About this exercise » Reply with the data below, repeated exactly in full.

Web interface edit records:
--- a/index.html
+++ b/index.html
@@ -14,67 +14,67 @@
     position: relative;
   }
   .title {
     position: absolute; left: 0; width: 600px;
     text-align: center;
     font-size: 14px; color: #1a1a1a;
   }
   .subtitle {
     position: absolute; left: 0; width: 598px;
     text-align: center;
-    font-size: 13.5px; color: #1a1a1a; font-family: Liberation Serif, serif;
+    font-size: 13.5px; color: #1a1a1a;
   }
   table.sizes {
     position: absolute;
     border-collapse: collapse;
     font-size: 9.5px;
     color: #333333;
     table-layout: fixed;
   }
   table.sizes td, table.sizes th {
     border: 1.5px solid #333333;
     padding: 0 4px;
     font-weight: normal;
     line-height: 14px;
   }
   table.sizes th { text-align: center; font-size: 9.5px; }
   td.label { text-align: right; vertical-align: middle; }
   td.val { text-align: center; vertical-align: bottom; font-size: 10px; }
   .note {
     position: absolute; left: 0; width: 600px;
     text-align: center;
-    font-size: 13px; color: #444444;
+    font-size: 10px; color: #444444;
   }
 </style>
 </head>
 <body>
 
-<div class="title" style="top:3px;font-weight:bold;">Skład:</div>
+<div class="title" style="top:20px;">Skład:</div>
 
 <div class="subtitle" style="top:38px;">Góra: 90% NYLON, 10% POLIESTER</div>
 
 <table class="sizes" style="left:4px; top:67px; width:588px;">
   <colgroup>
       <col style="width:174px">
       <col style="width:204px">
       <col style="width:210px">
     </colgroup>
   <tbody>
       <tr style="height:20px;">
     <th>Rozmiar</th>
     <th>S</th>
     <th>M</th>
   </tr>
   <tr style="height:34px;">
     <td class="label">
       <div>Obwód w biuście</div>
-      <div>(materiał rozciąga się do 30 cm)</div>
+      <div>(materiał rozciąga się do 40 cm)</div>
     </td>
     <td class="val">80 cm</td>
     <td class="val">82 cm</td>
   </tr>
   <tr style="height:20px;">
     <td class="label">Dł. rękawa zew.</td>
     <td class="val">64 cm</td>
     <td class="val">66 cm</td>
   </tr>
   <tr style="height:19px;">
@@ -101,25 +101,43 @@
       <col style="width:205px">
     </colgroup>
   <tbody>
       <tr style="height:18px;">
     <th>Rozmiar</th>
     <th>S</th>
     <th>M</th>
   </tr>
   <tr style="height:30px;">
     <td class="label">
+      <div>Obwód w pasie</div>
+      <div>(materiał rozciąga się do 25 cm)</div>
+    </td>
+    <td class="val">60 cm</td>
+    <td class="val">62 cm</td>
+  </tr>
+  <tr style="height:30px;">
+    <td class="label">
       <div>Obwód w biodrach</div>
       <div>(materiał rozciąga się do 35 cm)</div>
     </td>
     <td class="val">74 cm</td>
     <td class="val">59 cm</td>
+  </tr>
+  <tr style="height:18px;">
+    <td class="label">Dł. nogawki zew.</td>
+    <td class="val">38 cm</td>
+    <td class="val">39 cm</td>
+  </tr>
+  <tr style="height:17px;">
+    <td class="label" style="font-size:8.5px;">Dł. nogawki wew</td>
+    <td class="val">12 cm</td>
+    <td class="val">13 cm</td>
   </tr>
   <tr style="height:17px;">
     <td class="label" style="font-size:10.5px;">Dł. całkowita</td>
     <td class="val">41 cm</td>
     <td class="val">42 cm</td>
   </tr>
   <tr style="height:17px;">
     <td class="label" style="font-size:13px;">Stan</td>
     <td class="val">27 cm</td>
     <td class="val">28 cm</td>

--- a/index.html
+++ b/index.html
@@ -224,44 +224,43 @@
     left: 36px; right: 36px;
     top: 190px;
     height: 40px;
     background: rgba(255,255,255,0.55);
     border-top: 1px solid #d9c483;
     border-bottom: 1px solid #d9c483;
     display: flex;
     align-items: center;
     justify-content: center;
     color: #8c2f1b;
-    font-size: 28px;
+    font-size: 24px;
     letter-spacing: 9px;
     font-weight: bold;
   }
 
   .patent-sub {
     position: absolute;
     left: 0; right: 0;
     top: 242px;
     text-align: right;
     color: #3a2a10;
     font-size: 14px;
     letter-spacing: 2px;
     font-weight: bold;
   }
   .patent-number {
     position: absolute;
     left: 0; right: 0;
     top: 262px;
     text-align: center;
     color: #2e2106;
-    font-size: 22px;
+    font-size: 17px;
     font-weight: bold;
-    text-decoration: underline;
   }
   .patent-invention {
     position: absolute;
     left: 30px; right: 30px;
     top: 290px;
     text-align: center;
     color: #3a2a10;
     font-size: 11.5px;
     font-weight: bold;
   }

Response box »
--- a/index.html
+++ b/index.html
@@ -14,67 +14,67 @@
     position: relative;
   }
   .title {
     position: absolute; left: 0; width: 600px;
     text-align: center;
     font-size: 14px; color: #1a1a1a;
   }
   .subtitle {
     position: absolute; left: 0; width: 598px;
     text-align: center;
-    font-size: 13.5px; color: #1a1a1a; font-family: Liberation Serif, serif;
+    font-size: 13.5px; color: #1a1a1a;
   }
   table.sizes {
     position: absolute;
     border-collapse: collapse;
     font-size: 9.5px;
     color: #333333;
     table-layout: fixed;
   }
   table.sizes td, table.sizes th {
     border: 1.5px solid #333333;
     padding: 0 4px;
     font-weight: normal;
     line-height: 14px;
   }
   table.sizes th { text-align: center; font-size: 9.5px; }
   td.label { text-align: right; vertical-align: middle; }
   td.val { text-align: center; vertical-align: bottom; font-size: 10px; }
   .note {
     position: absolute; left: 0; width: 600px;
     text-align: center;
-    font-size: 13px; color: #444444;
+    font-size: 10px; color: #444444;
   }
 </style>
 </head>
 <body>
 
-<div class="title" style="top:3px;font-weight:bold;">Skład:</div>
+<div class="title" style="top:20px;">Skład:</div>
 
 <div class="subtitle" style="top:38px;">Góra: 90% NYLON, 10% POLIESTER</div>
 
 <table class="sizes" style="left:4px; top:67px; width:588px;">
   <colgroup>
       <col style="width:174px">
       <col style="width:204px">
       <col style="width:210px">
     </colgroup>
   <tbody>
       <tr style="height:20px;">
     <th>Rozmiar</th>
     <th>S</th>
     <th>M</th>
   </tr>
   <tr style="height:34px;">
     <td class="label">
       <div>Obwód w biuście</div>
-      <div>(materiał rozciąga się do 30 cm)</div>
+      <div>(materiał rozciąga się do 40 cm)</div>
     </td>
     <td class="val">80 cm</td>
     <td class="val">82 cm</td>
   </tr>
   <tr style="height:20px;">
     <td class="label">Dł. rękawa zew.</td>
     <td class="val">64 cm</td>
     <td class="val">66 cm</td>
   </tr>
   <tr style="height:19px;">
@@ -101,25 +101,43 @@
       <col style="width:205px">
     </colgroup>
   <tbody>
       <tr style="height:18px;">
     <th>Rozmiar</th>
     <th>S</th>
     <th>M</th>
   </tr>
   <tr style="height:30px;">
     <td class="label">
+      <div>Obwód w pasie</div>
+      <div>(materiał rozciąga się do 25 cm)</div>
+    </td>
+    <td class="val">60 cm</td>
+    <td class="val">62 cm</td>
+  </tr>
+  <tr style="height:30px;">
+    <td class="label">
       <div>Obwód w biodrach</div>
       <div>(materiał rozciąga się do 35 cm)</div>
     </td>
     <td class="val">74 cm</td>
     <td class="val">59 cm</td>
+  </tr>
+  <tr style="height:18px;">
+    <td class="label">Dł. nogawki zew.</td>
+    <td class="val">38 cm</td>
+    <td class="val">39 cm</td>
+  </tr>
+  <tr style="height:17px;">
+    <td class="label" style="font-size:8.5px;">Dł. nogawki wew</td>
+    <td class="val">12 cm</td>
+    <td class="val">13 cm</td>
   </tr>
   <tr style="height:17px;">
     <td class="label" style="font-size:10.5px;">Dł. całkowita</td>
     <td class="val">41 cm</td>
     <td class="val">42 cm</td>
   </tr>
   <tr style="height:17px;">
     <td class="label" style="font-size:13px;">Stan</td>
     <td class="val">27 cm</td>
     <td class="val">28 cm</td>

--- a/index.html
+++ b/index.html
@@ -224,44 +224,43 @@
     left: 36px; right: 36px;
     top: 190px;
     height: 40px;
     background: rgba(255,255,255,0.55);
     border-top: 1px solid #d9c483;
     border-bottom: 1px solid #d9c483;
     display: flex;
     align-items: center;
     justify-content: center;
     color: #8c2f1b;
-    font-size: 28px;
+    font-size: 24px;
     letter-spacing: 9px;
     font-weight: bold;
   }
 
   .patent-sub {
     position: absolute;
     left: 0; right: 0;
     top: 242px;
     text-align: right;
     color: #3a2a10;
     font-size: 14px;
     letter-spacing: 2px;
     font-weight: bold;
   }
   .patent-number {
     position: absolute;
     left: 0; right: 0;
     top: 262px;
     text-align: center;
     color: #2e2106;
-    font-size: 22px;
+    font-size: 17px;
     font-weight: bold;
-    text-decoration: underline;
   }
   .patent-invention {
     position: absolute;
     left: 30px; right: 30px;
     top: 290px;
     text-align: center;
     color: #3a2a10;
     font-size: 11.5px;
     font-weight: bold;
   }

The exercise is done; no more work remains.